Your answer should be every line from the records that contains "Koyorad".
*** INPUT DATA ***
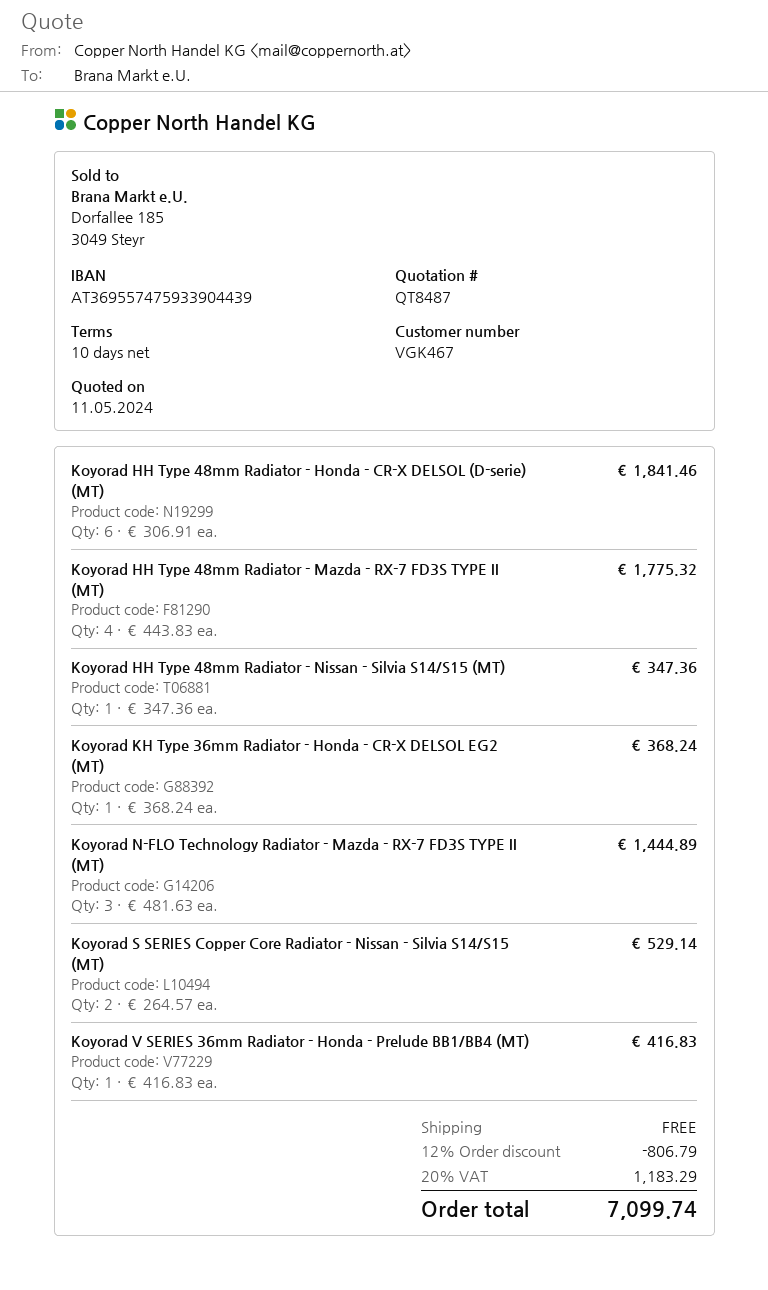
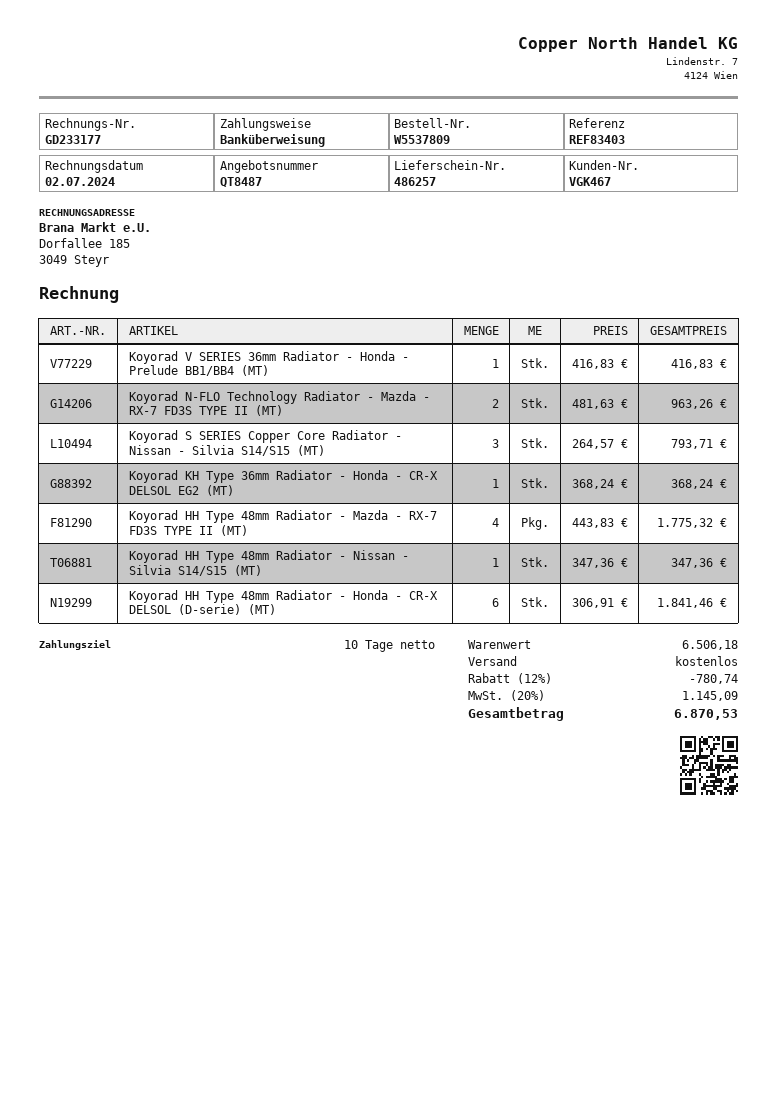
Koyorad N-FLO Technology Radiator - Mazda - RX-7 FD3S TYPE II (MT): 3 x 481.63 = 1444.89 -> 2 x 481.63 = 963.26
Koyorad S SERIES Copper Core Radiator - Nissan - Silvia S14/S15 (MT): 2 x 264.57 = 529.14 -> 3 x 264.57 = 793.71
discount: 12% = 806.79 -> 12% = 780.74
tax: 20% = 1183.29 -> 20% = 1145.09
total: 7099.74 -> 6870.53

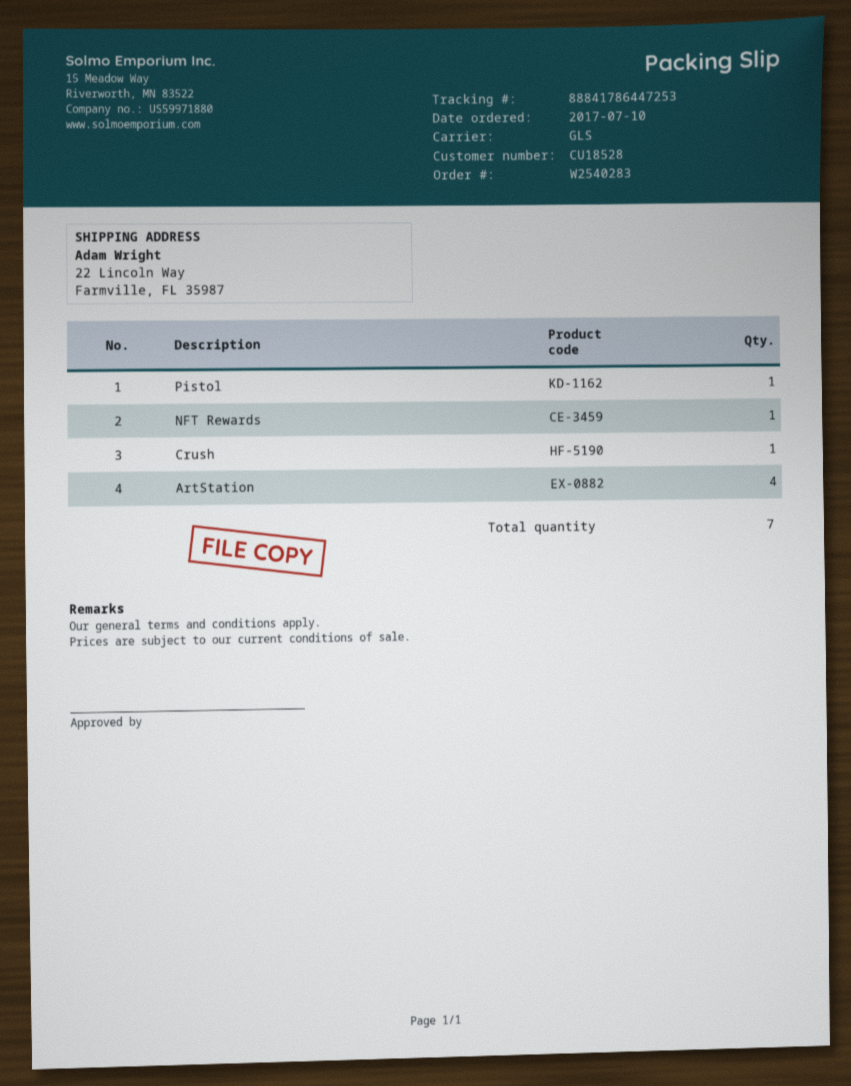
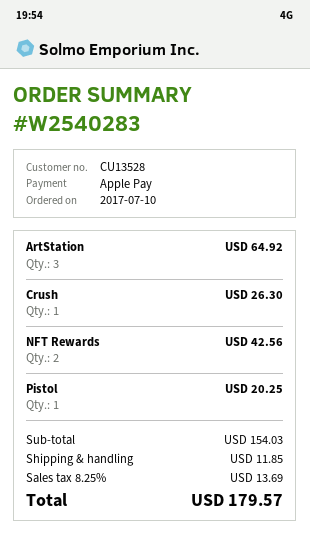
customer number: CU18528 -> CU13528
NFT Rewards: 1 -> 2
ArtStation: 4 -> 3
*** End of INPUT DATA ***
- _RESPONSE_
Koyorad N-FLO Technology Radiator - Mazda - RX-7 FD3S TYPE II (MT): 3 x 481.63 = 1444.89 -> 2 x 481.63 = 963.26
Koyorad S SERIES Copper Core Radiator - Nissan - Silvia S14/S15 (MT): 2 x 264.57 = 529.14 -> 3 x 264.57 = 793.71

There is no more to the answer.